Studio album by Barry Adamson
- Released: 1996
- Studio: GT Eden; Worldwide, London
- Genre: Art rock
- Label: Mute
- Producer: Barry Adamson

Barry Adamson chronology
| Soul Murder (1992) | Oedipus Schmoedipus (1996) | As Above, So Below (1998) |

= Oedipus Schmoedipus =

Oedipus Schmoedipus is an album by the English musician Barry Adamson, released in 1996. Like Adamson's previous albums, Oedipus Schmoedipus was conceived as a soundtrack to an imaginary film. The album peaked at No. 51 on the UK Albums Chart.

"Something Wicked This Way Comes" appears in the David Lynch film Lost Highway.

==Production==
The album was produced by Adamson. Nick Cave cowrote and contributed vocals to "The Sweetest Embrace", while Jarvis Cocker cowrote and sang on "Set the Controls for the Heart of the Pelvis". Billy Mackenzie sang on "Achieved in the Valley of Dolls".

==Critical reception==

NME called the album "too cool to be cringingly kitsch, too deep to be flaky." Pitchfork stated that, "with 13 tracks that sound like they could take form and commit acts of homicide on their own, the former Bad Seed's creation is undeniably ... alive."

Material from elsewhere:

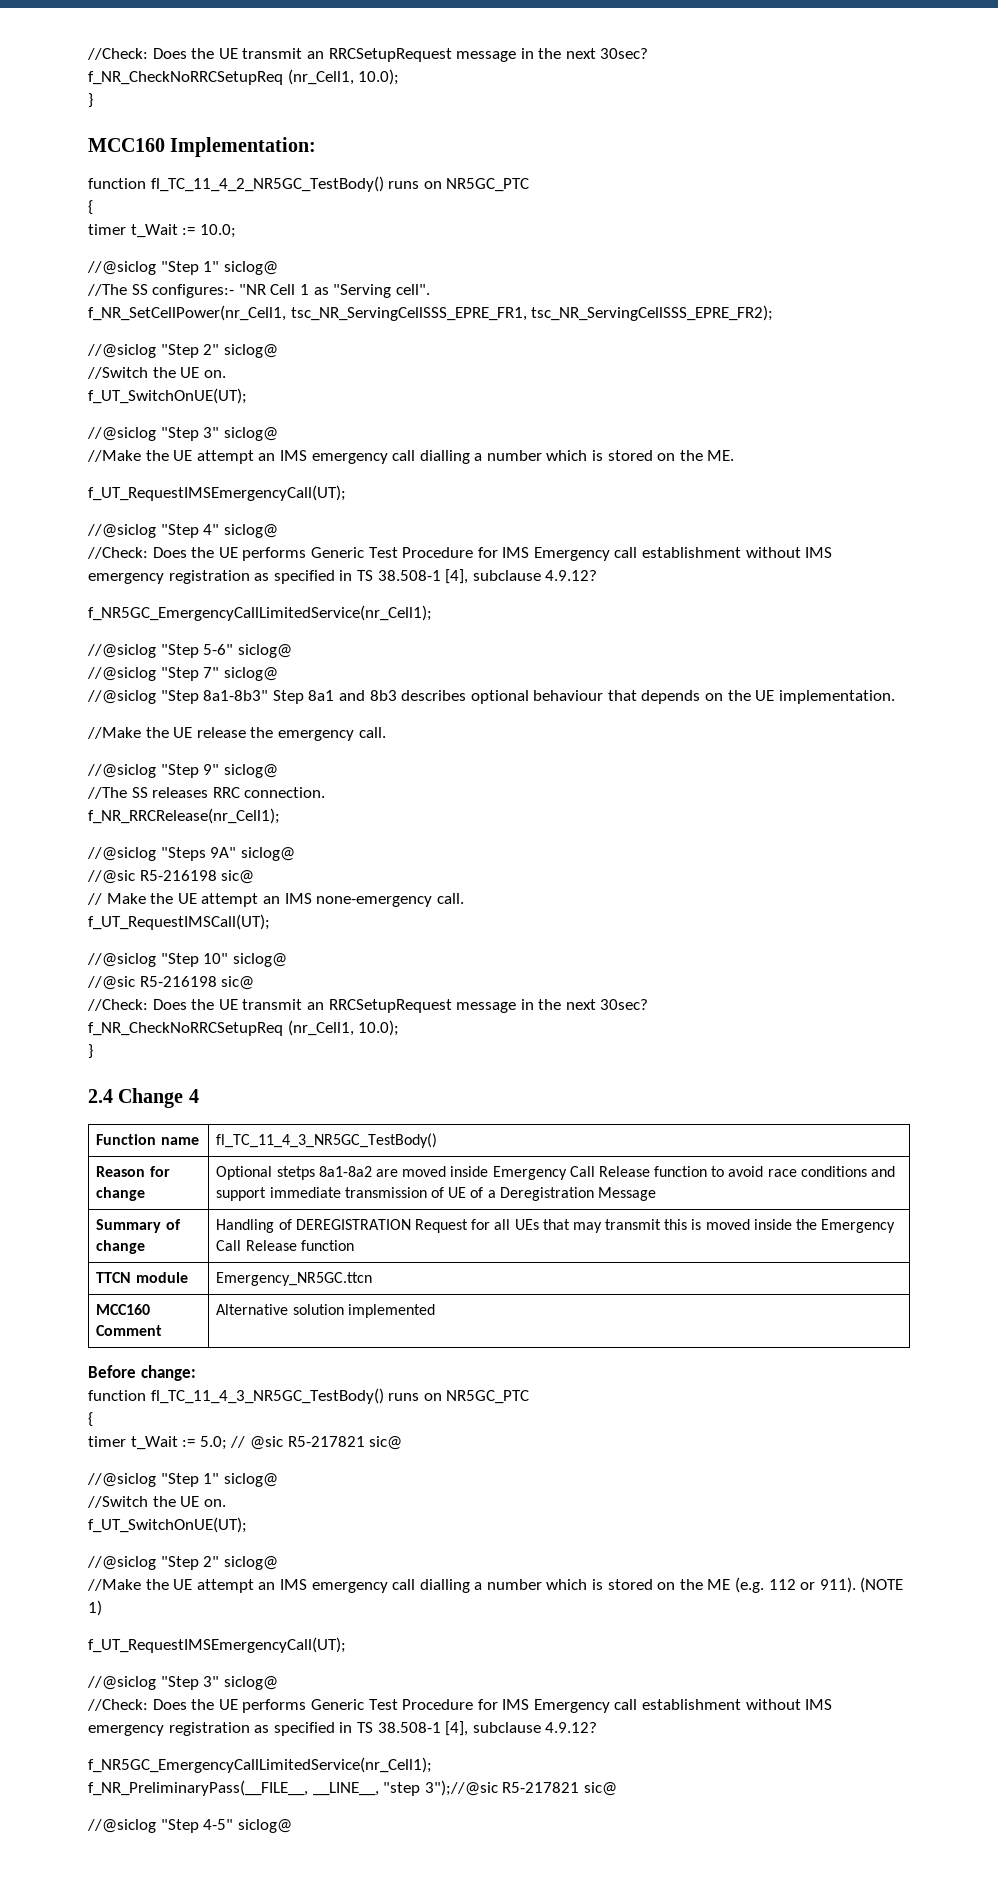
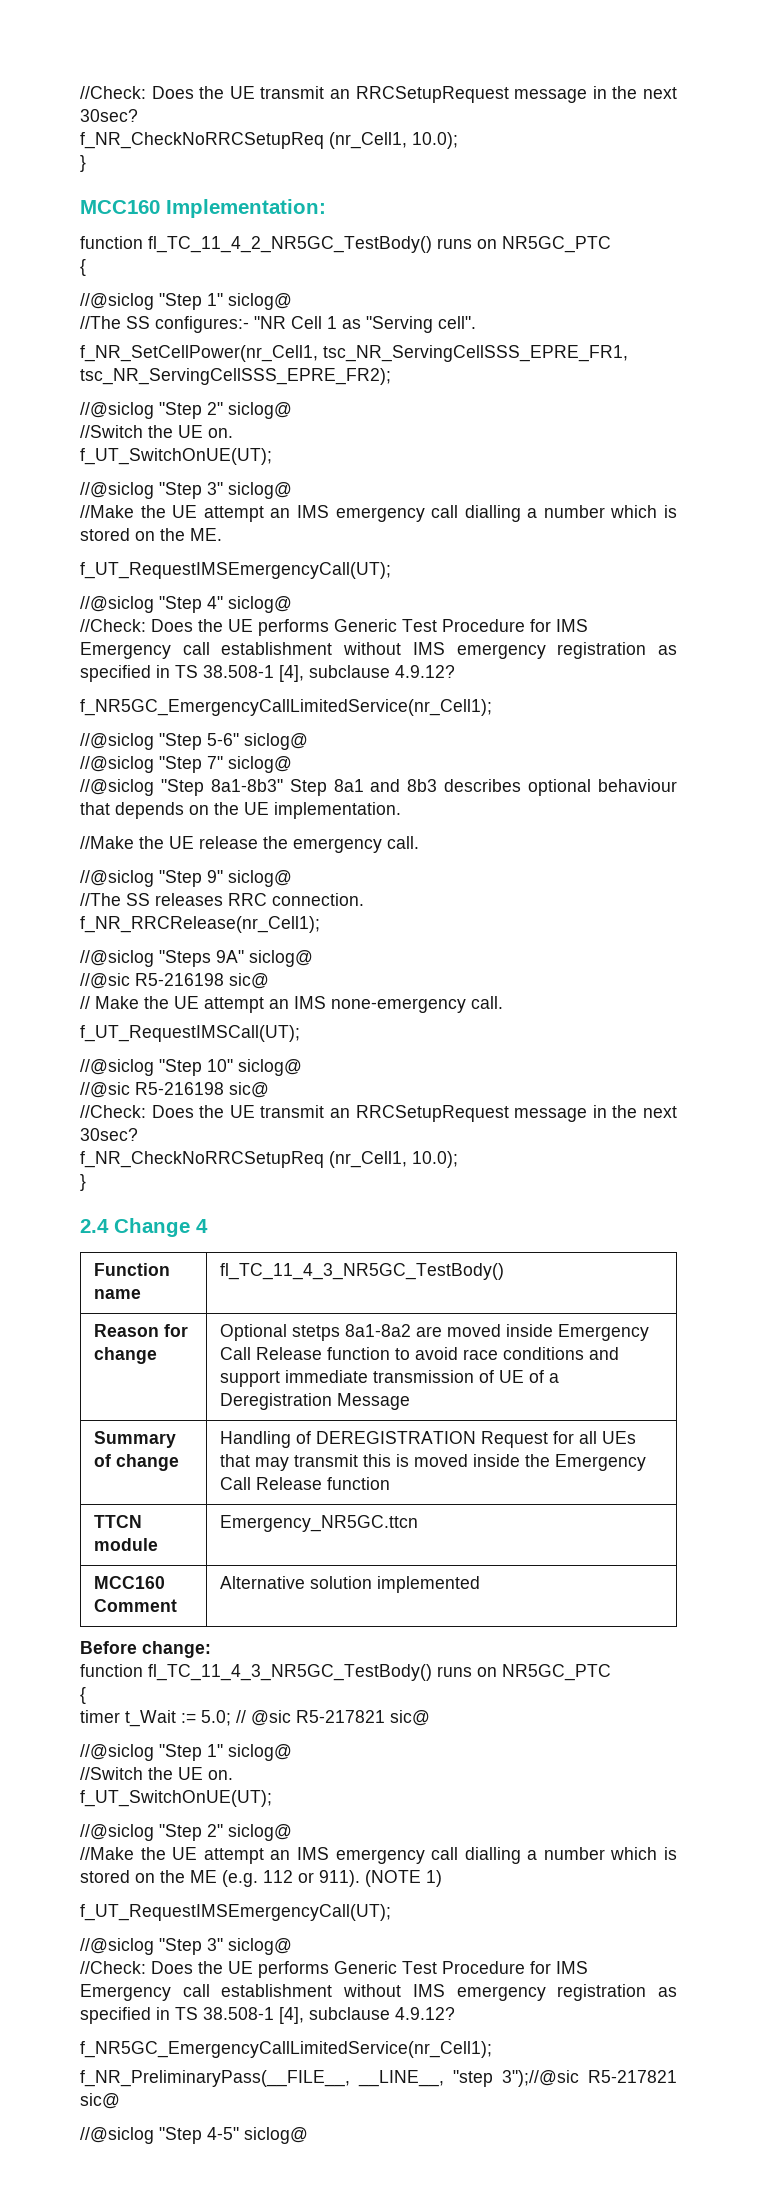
- timer t_Wait := 10.0;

The Guardian determined that "Adamson's psychogeographical soundtracks snag your head and won't let go: he's made a (bad) dream of a music that simulates mainstream accessibility but is drenched with the maker's own terrors, memories, fixations." Rolling Stone thought that "Adamson can brilliantly—and without words—suggest entire movie scenes with dizzying combinations of dance beats, jazz phrases, finger-snapping big-band arrangements, luscious strings and even references to '60s French pop."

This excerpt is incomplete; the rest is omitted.